**Exercise description**. Nothing but the lines from the one containing "background:linear-gradient(#fafafa,#dcdcdc); padding:0 13px;" through the end of the entries should be set down, each exactly as written.

====== Data provided

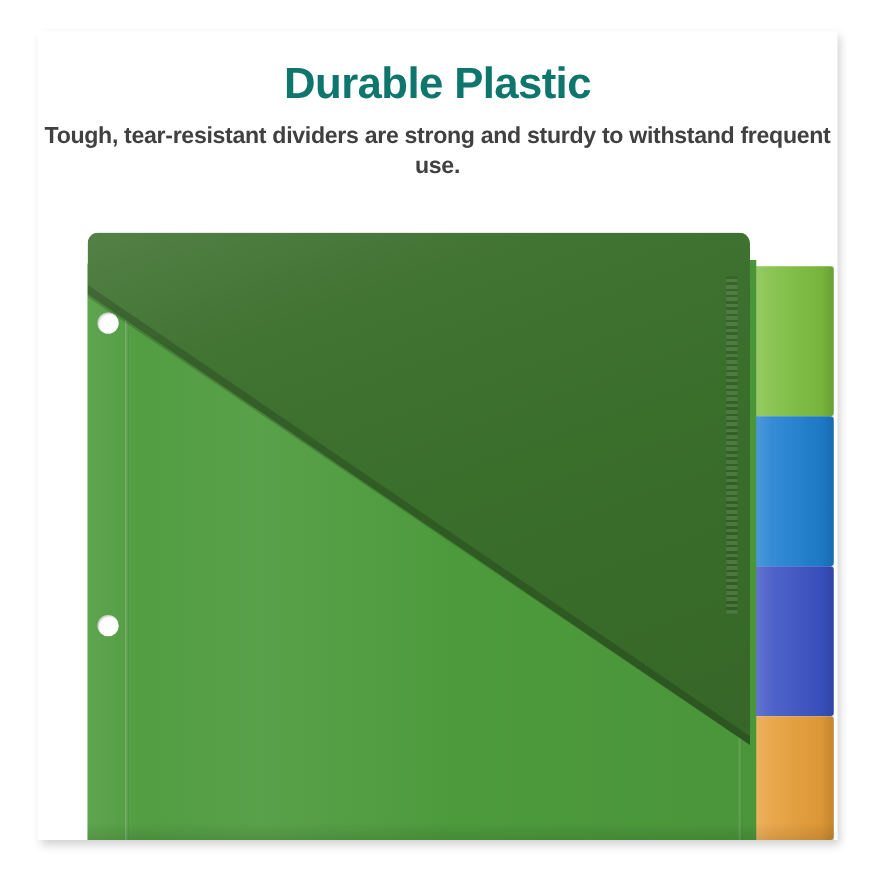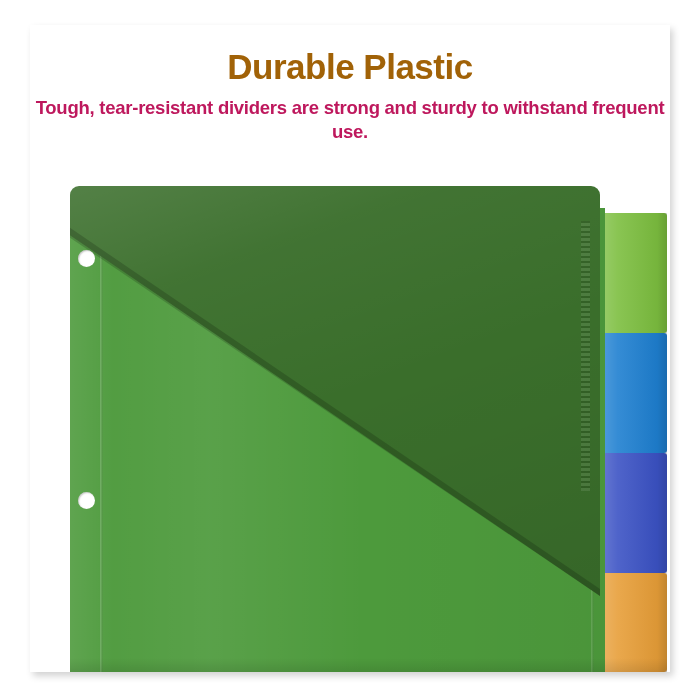--- a/index.html
+++ b/index.html
@@ -238,7 +238,7 @@
   </div>
 
   <div id="copy-block">
-    <h1 id="headline" style="color: #a16207;">Durable Plastic</h1>
+    <h1 id="headline" style="color: #0f766e;">Durable Plastic</h1>
     <p id="subhead" style="color: #be185d;">Tough, tear-resistant dividers are strong and sturdy to withstand frequent use.</p>
   </div>
 

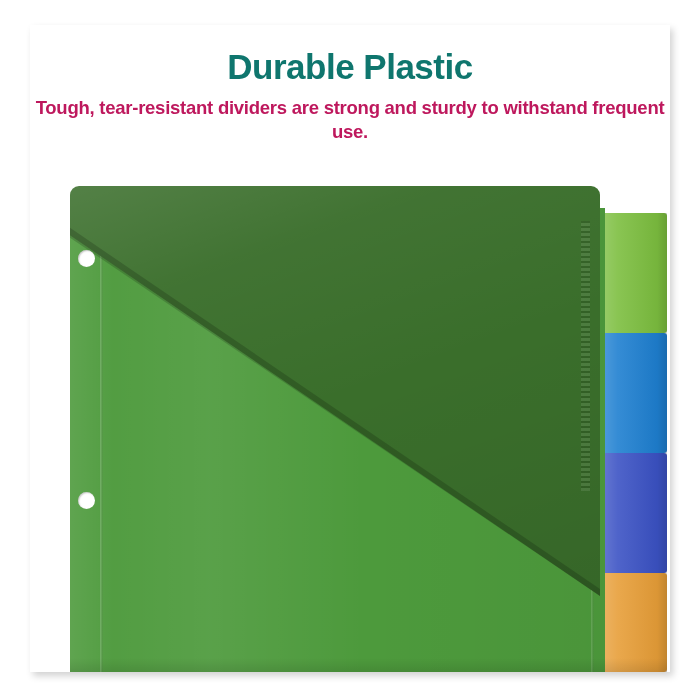--- a/index.html
+++ b/index.html
@@ -239,7 +239,7 @@
 
   <div id="copy-block">
     <h1 id="headline" style="color: #0f766e;">Durable Plastic</h1>
-    <p id="subhead" style="color: #be185d;">Tough, tear-resistant dividers are strong and sturdy to withstand frequent use.</p>
+    <p id="subhead" style="color: #404040;">Tough, tear-resistant dividers are strong and sturdy to withstand frequent use.</p>
   </div>
 
 </div>

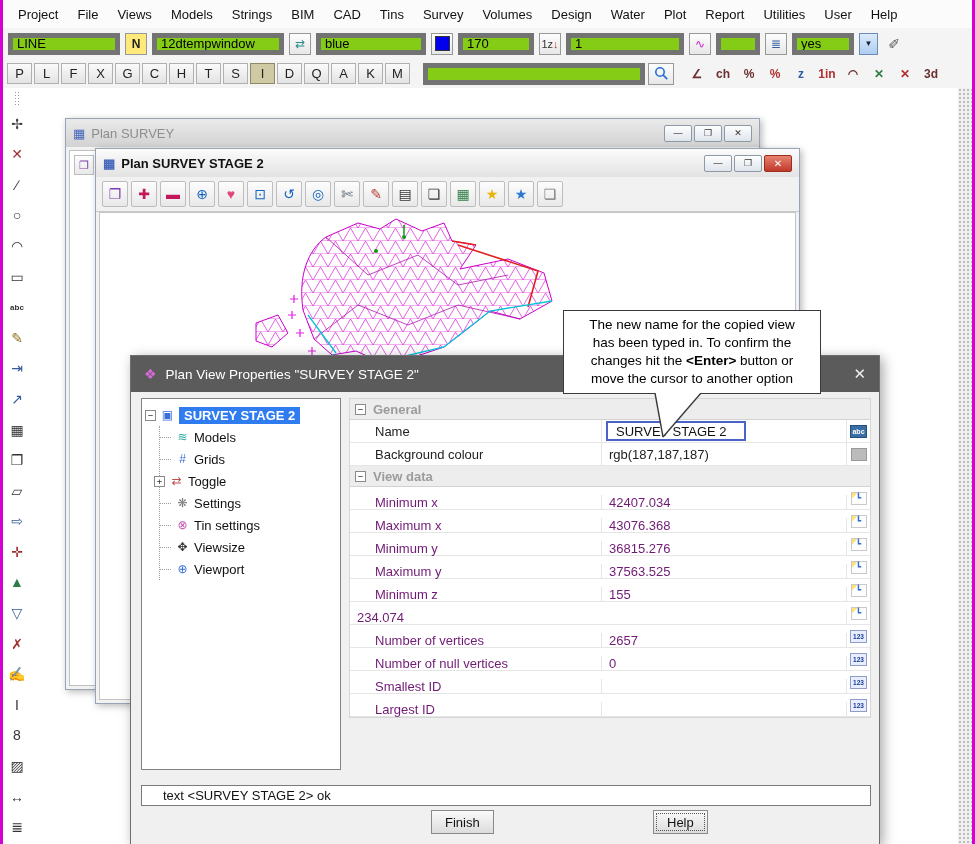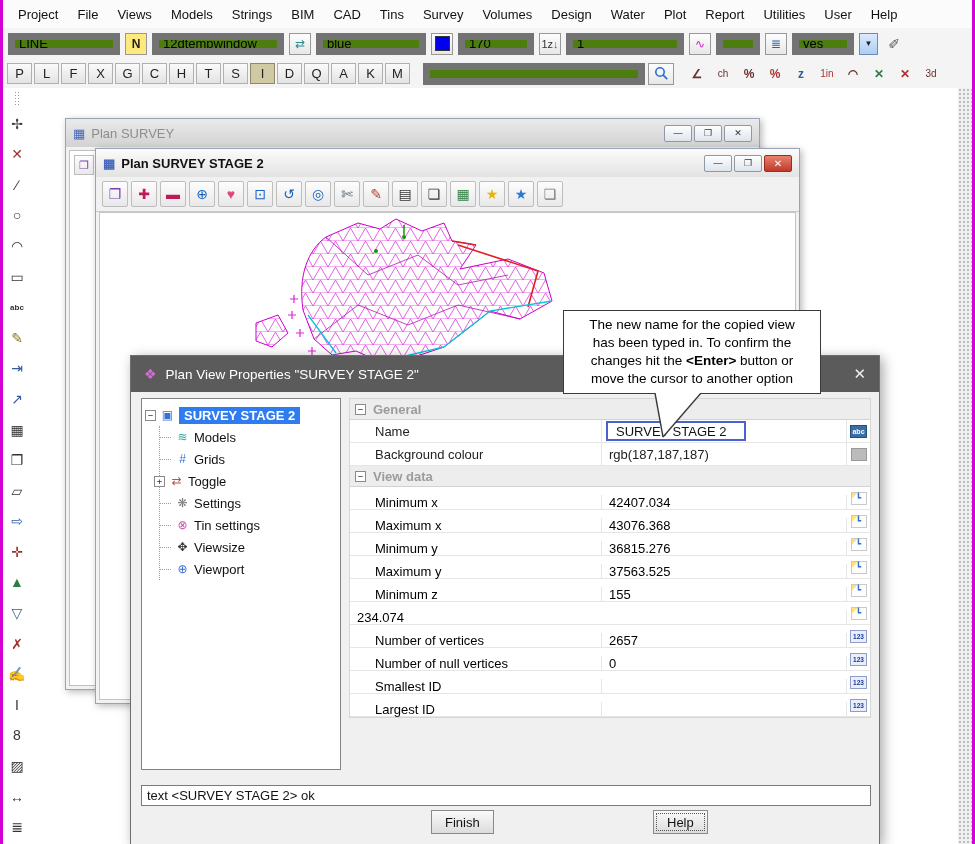--- a/index.html
+++ b/index.html
@@ -19,7 +19,7 @@
   
   .toolbar1 { position:absolute; left:0; top:28px; width:975px; height:31px; background:#f4f4f4;
               display:flex; align-items:center; gap:5px; padding:0 8px; z-index:5; }
-  .tb-input { height:22px; border:7px solid #737373; background:#4d7c0f; padding:0 4px;
+  .tb-input { height:22px; border:5px solid #737373; background:#84cc16; padding:0 4px;
               font:13px "Liberation Sans",sans-serif; }
   .tb-btn { height:22px; min-width:22px; border:1px solid #989898;
             background:linear-gradient(#fdfdfd,#e7e7e7); display:flex; align-items:center;

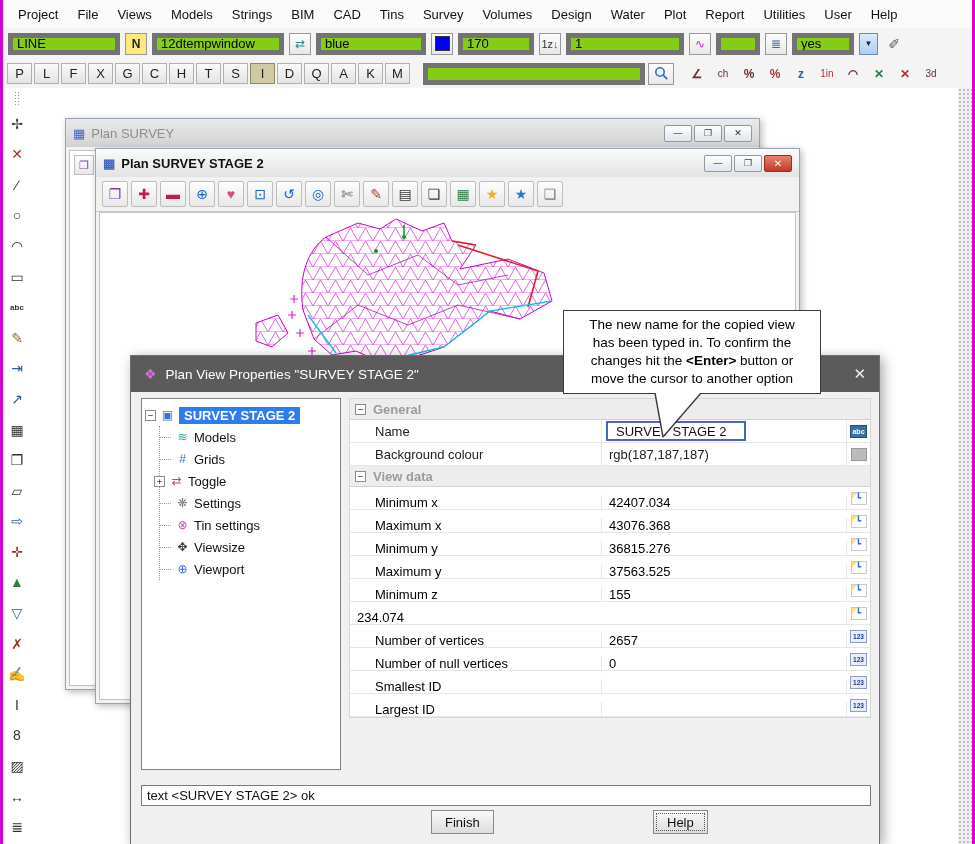--- a/index.html
+++ b/index.html
@@ -41,7 +41,7 @@
                 display:flex; align-items:center; justify-content:center; }
   .flat-icon { width:24px; height:22px; border:none; background:transparent; display:flex;
                align-items:center; justify-content:center; font-size:12px; font-weight:bold; }
-  .flat-icon .small { font-size:10px; font-weight:normal; }
+  .flat-icon .small { font-size:12px; font-weight:bold; }
 
   
   .tool-col { position:absolute; left:0; top:88px; bottom:0; width:34px; background:#fff; z-index:4;

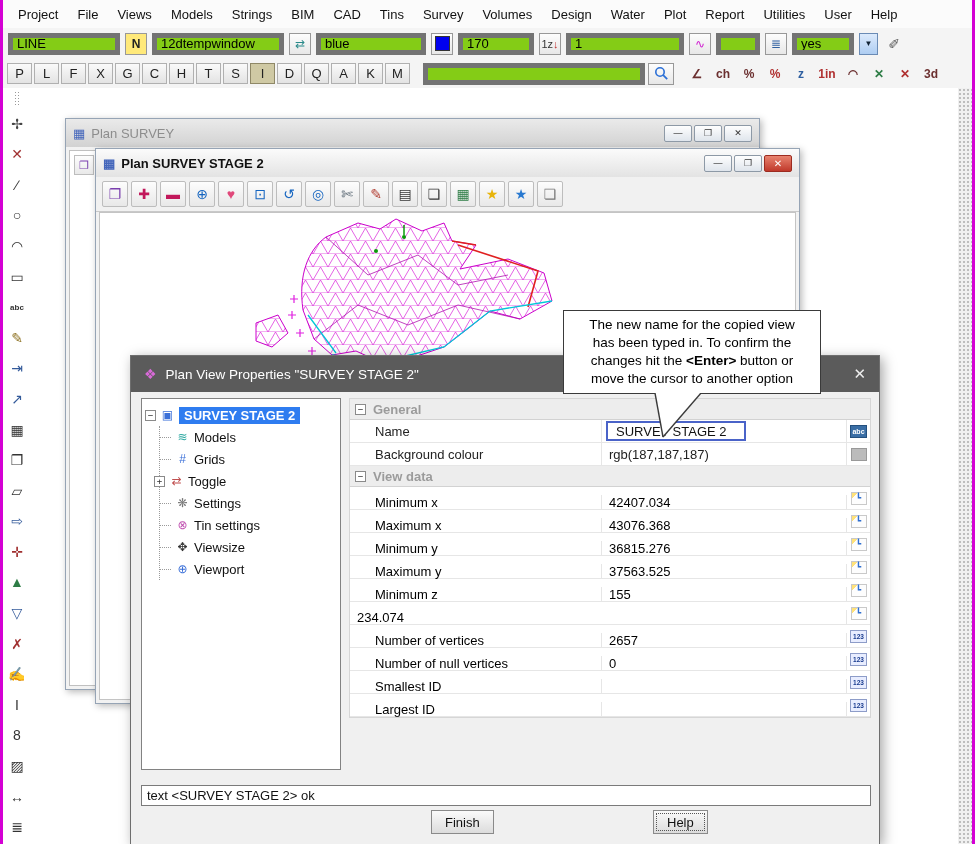--- a/index.html
+++ b/index.html
@@ -110,7 +110,7 @@
   .cell-label { width:252px; padding-left:25px; display:flex; align-items:center;
                 border-right:1px solid #e6e6e6; color:#222; }
   .cell-value { flex:1; display:flex; align-items:center; padding-left:7px; border-right:1px solid #e6e6e6; color:#222; }
-  .muted { color:#000000;margin-top:8px; }
+  .muted { color:#701a75;margin-top:8px; }
   .val-box { display:inline-flex; align-items:center; border:2px solid #4a63c8; background:#fff;
              height:20px; min-width:140px; padding:0 8px; margin-left:-3px; color:#111; }
   .cell-icon { width:23px; display:flex; align-items:center; justify-content:center; }

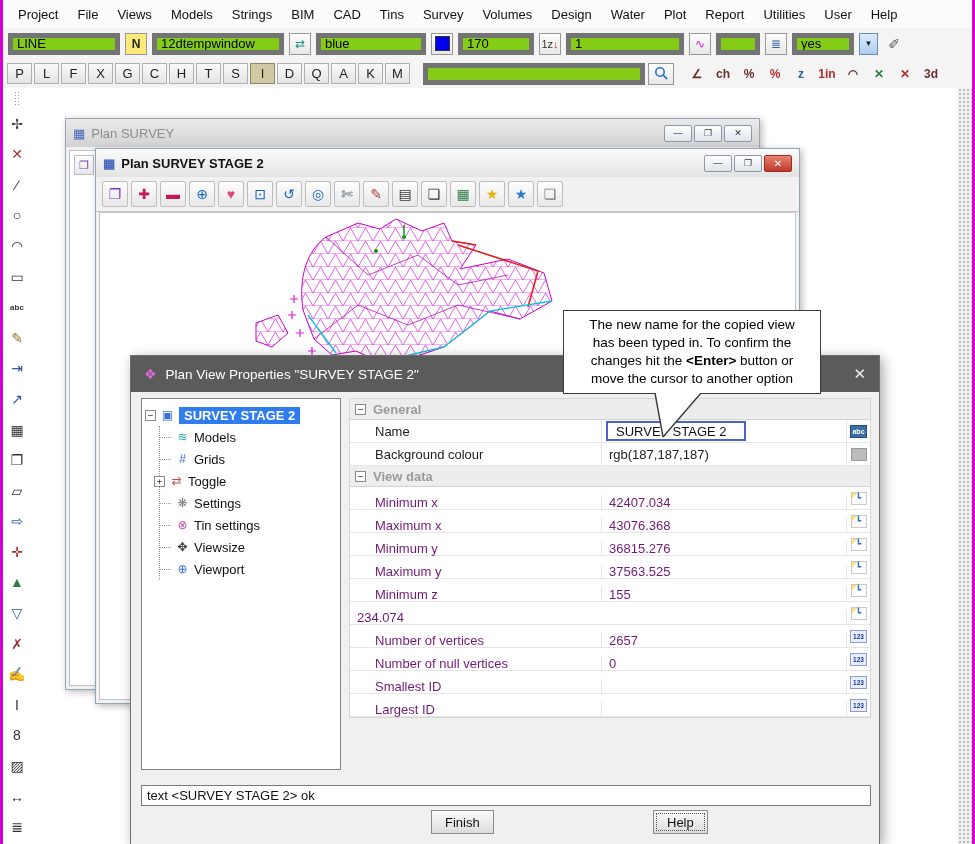--- a/index.html
+++ b/index.html
@@ -123,7 +123,7 @@
             font:bold 6.5px "Liberation Sans",sans-serif; display:flex; align-items:center; justify-content:center; }
 
   .status-field { position:absolute; left:10px; top:429px; width:730px; height:21px; background:#fff;
-                  border:1px solid #7a7a7a; display:flex; align-items:center; padding-left:5px; color:#111; }
+                  border:1px solid #7a7a7a; display:flex; align-items:center; padding-left:21px; color:#111; }
   .dlg-btn { position:absolute; top:454px; height:24px; border:1px solid #8a8a8a;
              background:linear-gradient(#fafafa,#dcdcdc); padding:0 13px; font-size:13px; color:#111; }
   #finish-btn { left:300px; }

============

**Final answer**.
              background:linear-gradient(#fafafa,#dcdcdc); padding:0 13px; font-size:13px; color:#111; }
   #finish-btn { left:300px; }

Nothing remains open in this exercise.